**Your assignment:**
May I please have every record restated word for word, with the images left out?

**Supplied material:**
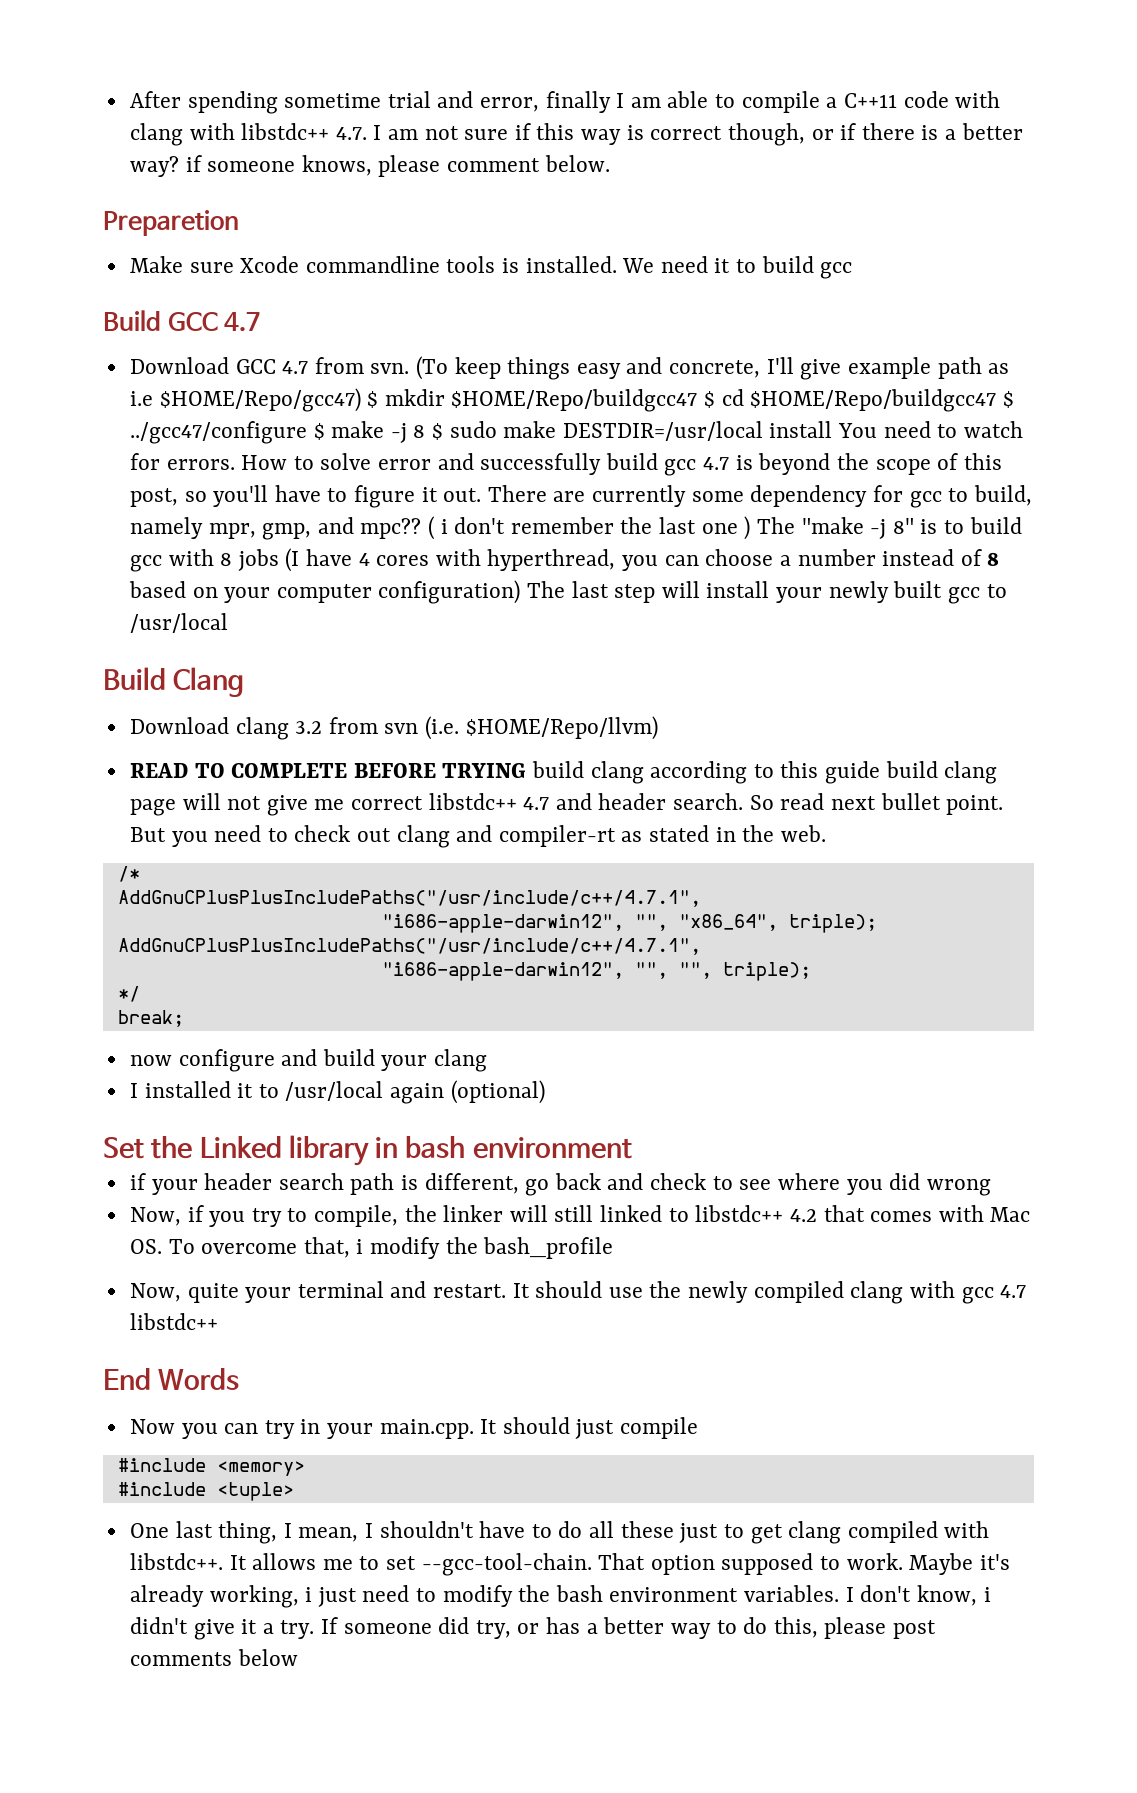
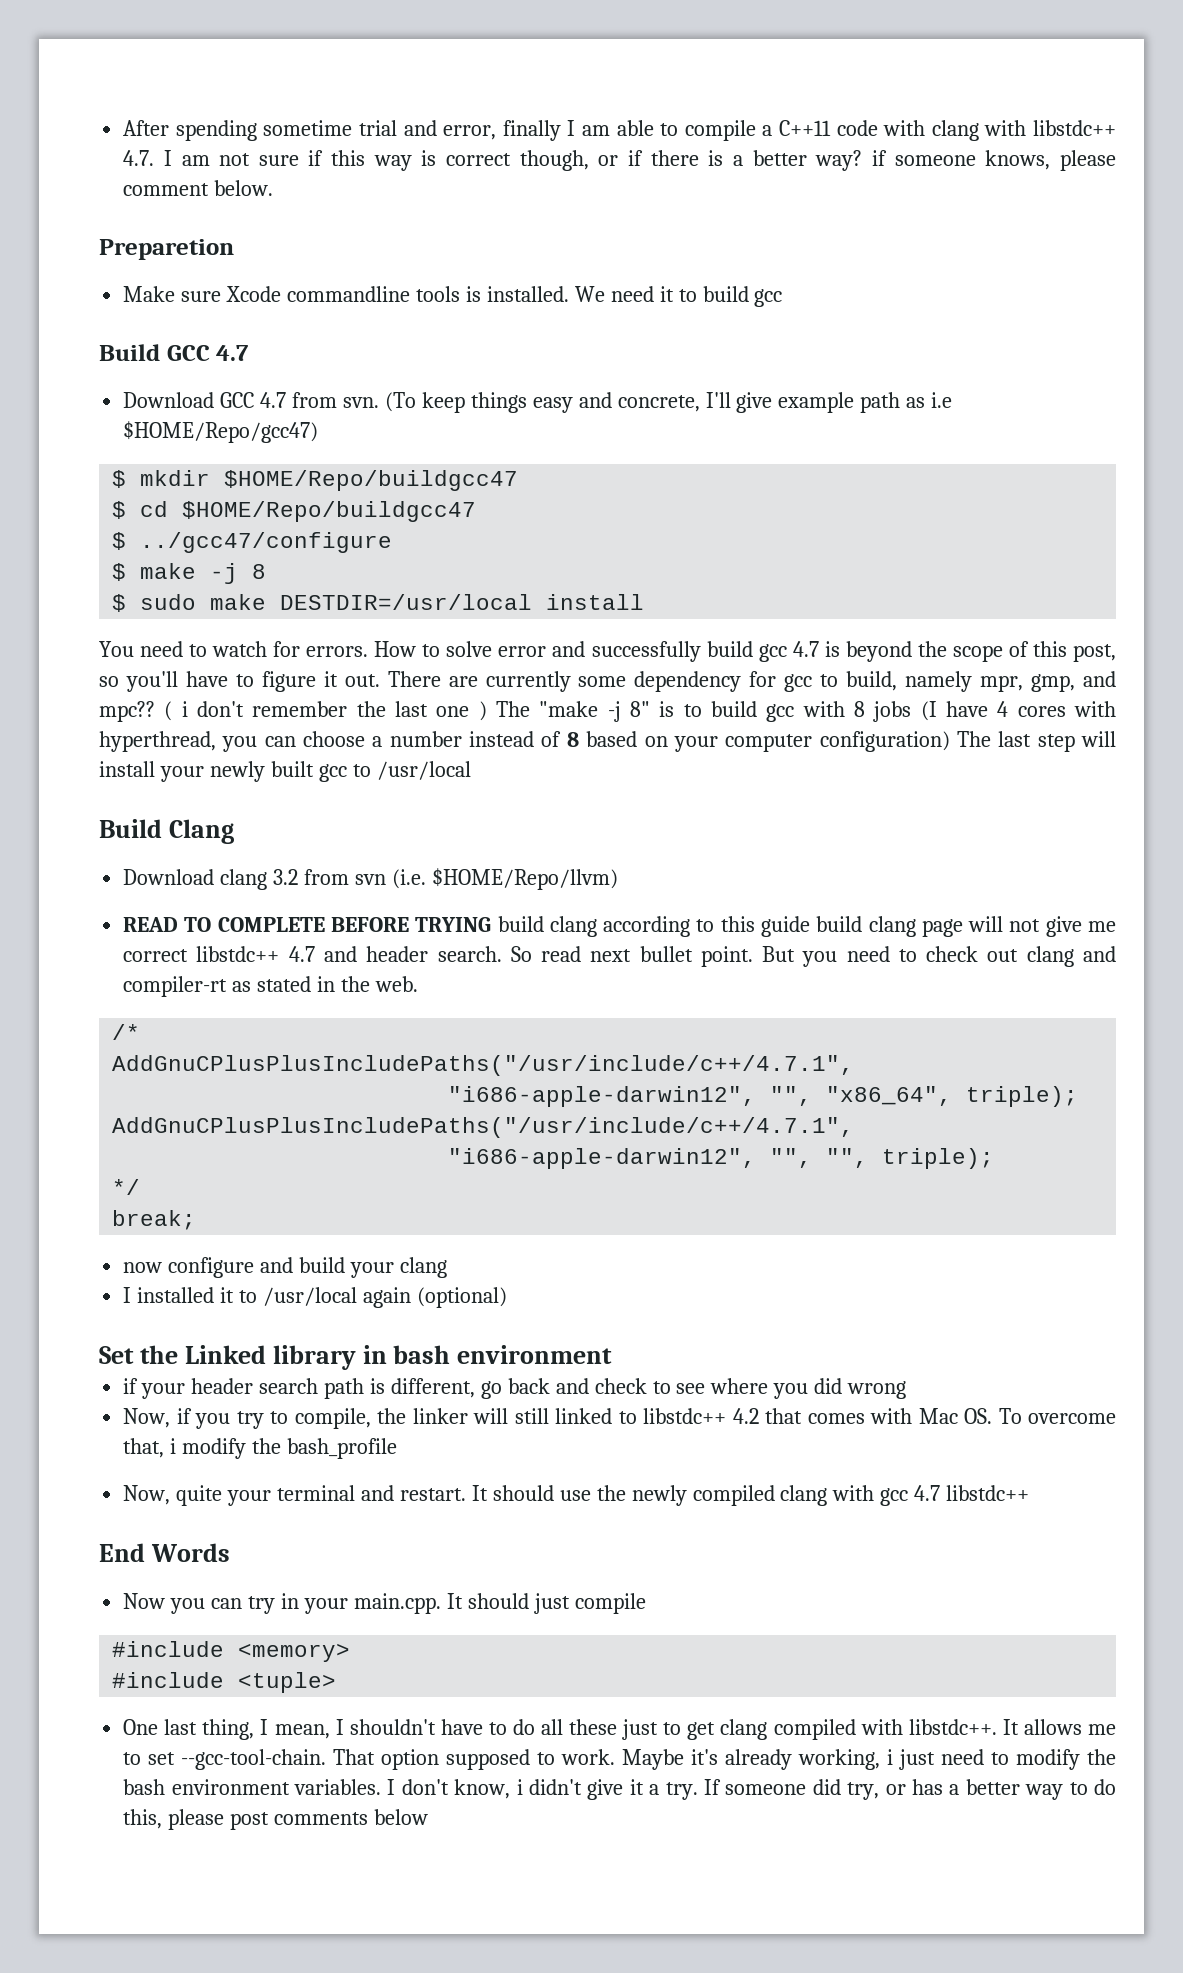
- (To keep things easy and concrete, I'll give example path as i.e $HOME/Repo/gcc47) $ mkdir $HOME/Repo/buildgcc47 $ cd $HOME/Repo/buildgcc47 $ ../gcc47/configure $ make -j 8 $ sudo make DESTDIR=/usr/local install You need to watch for errors.
+ (To keep things easy and concrete, I'll give example path as i.e $HOME/Repo/gcc47)
+ $ mkdir $HOME/Repo/buildgcc47
+ $ cd $HOME/Repo/buildgcc47
+ $ ../gcc47/configure
+ $ make -j 8
+ $ sudo make DESTDIR=/usr/local install
+ You need to watch for errors.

**Output:**
- (To keep things easy and concrete, I'll give example path as i.e $HOME/Repo/gcc47) $ mkdir $HOME/Repo/buildgcc47 $ cd $HOME/Repo/buildgcc47 $ ../gcc47/configure $ make -j 8 $ sudo make DESTDIR=/usr/local install You need to watch for errors.
+ (To keep things easy and concrete, I'll give example path as i.e $HOME/Repo/gcc47)
+ $ mkdir $HOME/Repo/buildgcc47
+ $ cd $HOME/Repo/buildgcc47
+ $ ../gcc47/configure
+ $ make -j 8
+ $ sudo make DESTDIR=/usr/local install
+ You need to watch for errors.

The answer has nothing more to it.